Inconsistent behaviour os str.find/str.index when providing optional parameters

[MRAB]

On 2012-11-22 03:41, Terry Reedy wrote:
> On 11/21/2012 8:32 AM, MRAB wrote:
>> On 2012-11-21 12:43, Giacomo Alzetta wrote:
>>> I just came across this:
>
>   >>> 'spam'.find('')
> 0
>   >>> 'spam'.find('', 1)
> 1
>   >>> 'spam'.find('', 4)
> 4
>
>>>>>> 'spam'.find('', 5)
>>> -1
>>>
>>>
>>> Now, reading find's documentation:
>>>
>>>>>> print(str.find.__doc__)
>>> S.find(sub [,start [,end]]) -> int
>>>
>>> Return the lowest index in S where substring sub is found,
>>> such that sub is contained within S[start:end].  Optional
>>> arguments start and end are interpreted as in slice notation.
>
> This seems not to be true, as 'spam'[4:] == 'spam'[5:] == ''
>
It can't return 5 because 5 isn't an index in 'spam'.

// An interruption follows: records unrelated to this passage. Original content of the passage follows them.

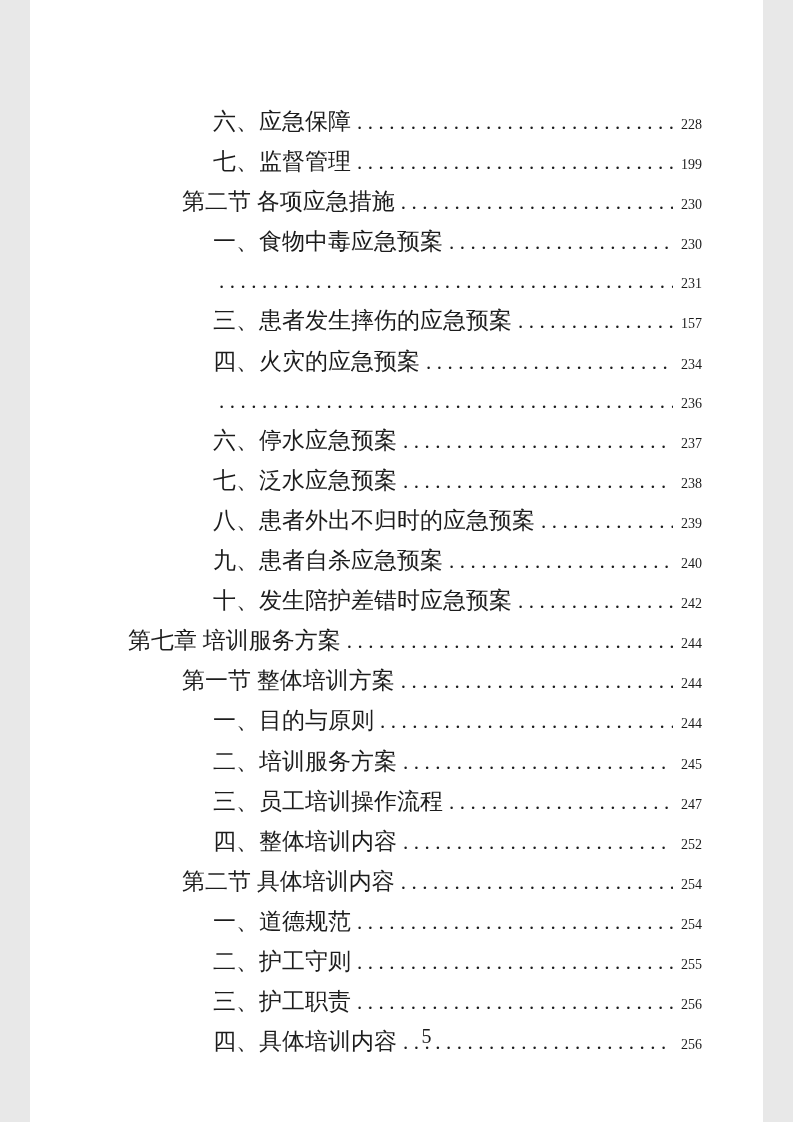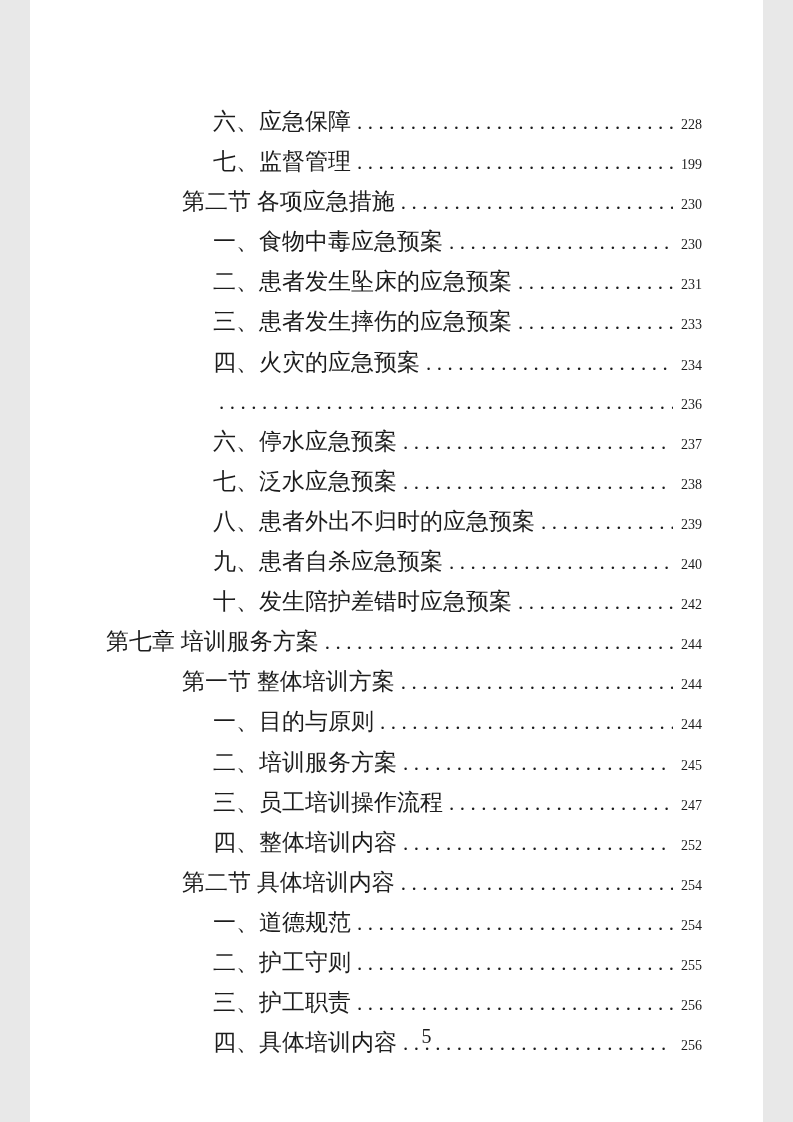"二、患者发生坠床的应急预案" span.toc-title { html: <span>二、患者发生坠床的应急预案</span> -> none }
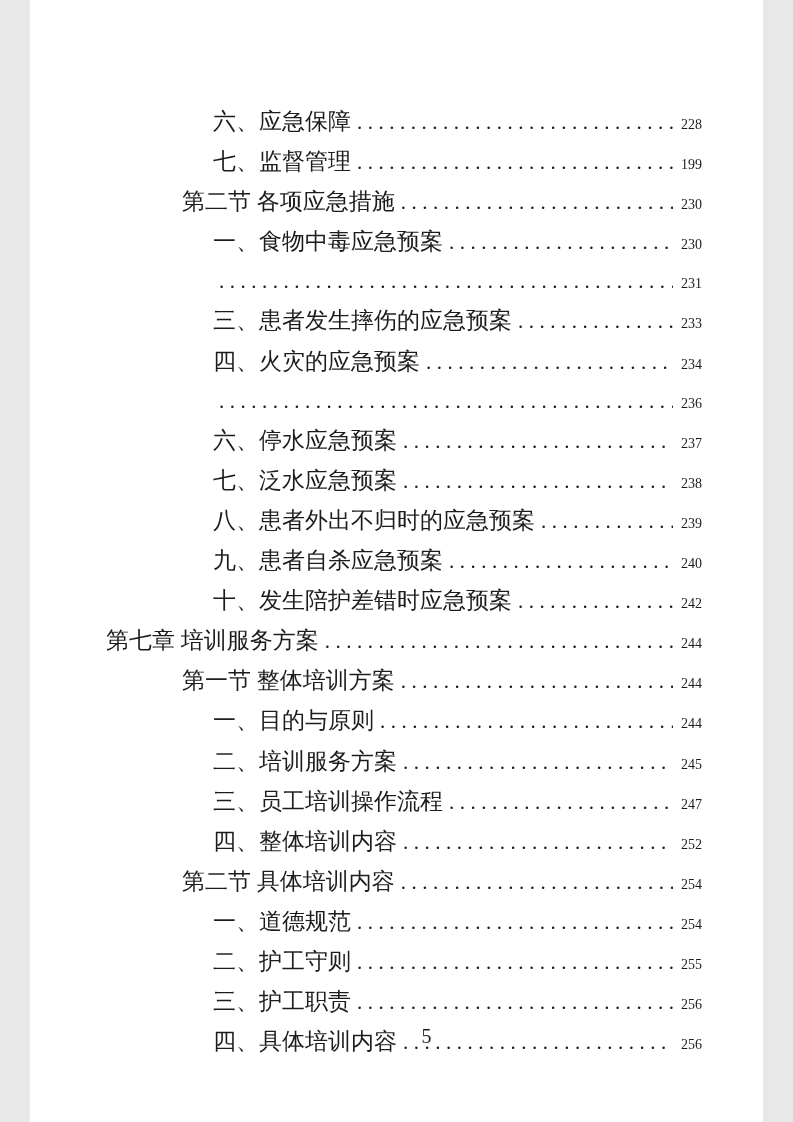"233" span.toc-page { text: 233 -> 157 }
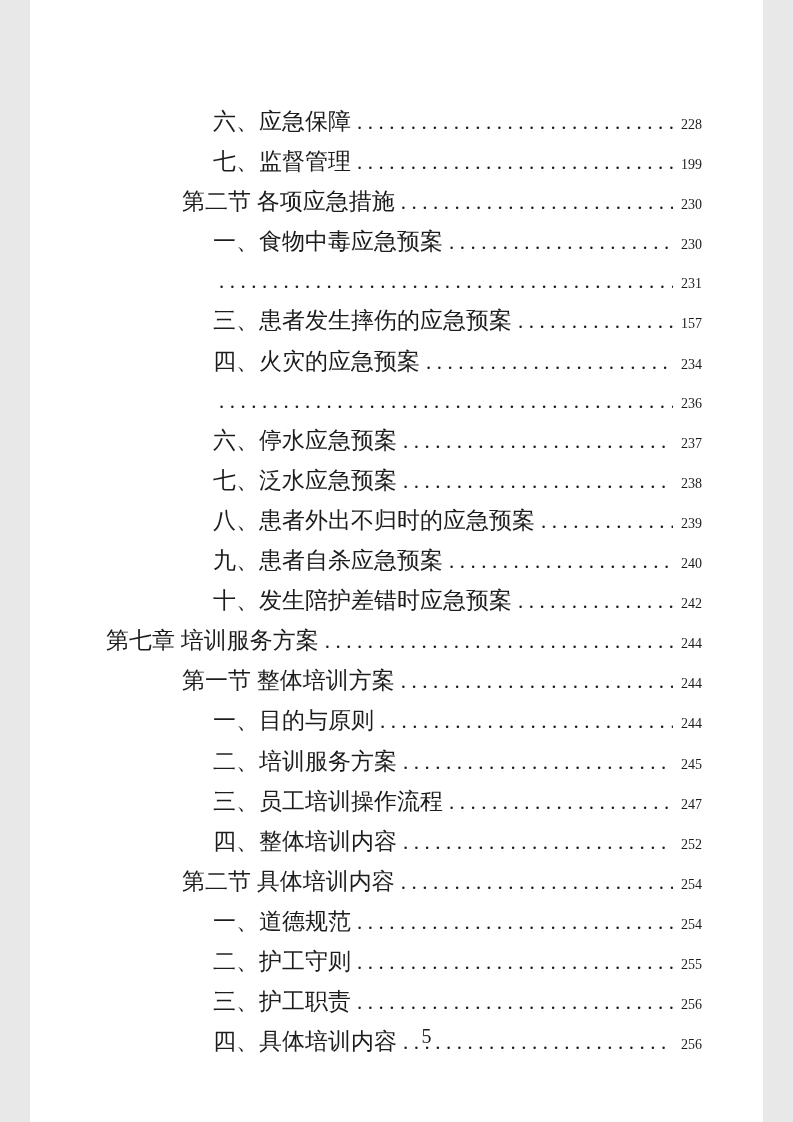"第七章 培训服务方案" .toc-row.chapter { padding-left: 76px -> 98px }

It can't return 4 because 4 is below the start index.

>>> Return -1 on failure.
>>>
>>> Now, the empty string is a substring of every string so how can find
>>> fail?
>>> find, from the doc, should be generally be equivalent to
>>> S[start:end].find(substring) + start, except if the substring is not
>>> found but since the empty string is a substring of the empty string it
>>> should never fail.
>>>
>> [snip]
>> I think that returning -1 is correct (as far as returning -1 instead of
>> raising an exception like .index could be considered correct!) because
>> otherwise it whould be returning a non-existent index. For the string
>> "spam", the range is 0..4.
>
> I tend to agree, but perhaps the doc should be changed. In edge cases
> like this, there sometimes is no 'right' answer. I suspect that the
> current behavior is intentional. You might find a discussion on the tracker.
>

It's a special case, but the Zen has something to say about that! :-)

(The empty string is also the only substring which can start at len(S).)